#### Exercise prompt:
In the entries below, count the lines holding "Nominal". Reply with the number only.

[[ Task inputs, beginning ]]

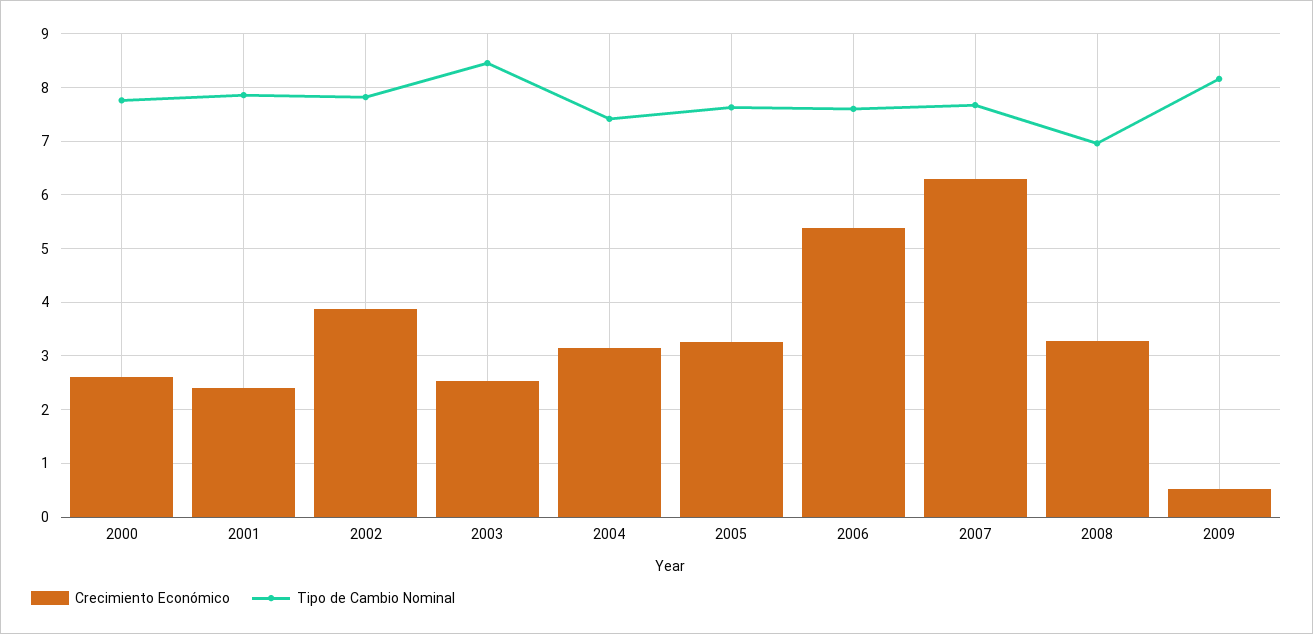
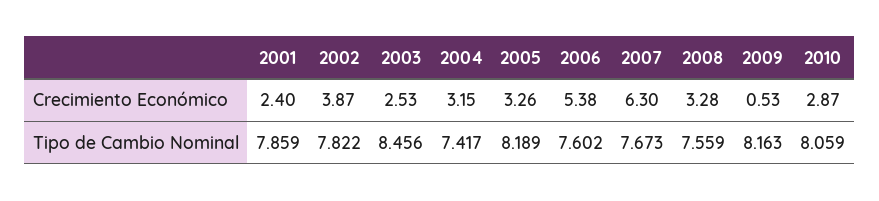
Crecimiento Económico, 2000: 2.6 -> none
Tipo de Cambio Nominal, 2000: 7.8 -> none
Tipo de Cambio Nominal, 2005: 7.6 -> 8.189
Tipo de Cambio Nominal, 2008: 7 -> 7.559
Crecimiento Económico, 2010: none -> 2.87
Tipo de Cambio Nominal, 2010: none -> 8.059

[[ Task inputs, end ]]

#### Solution to the problem:
4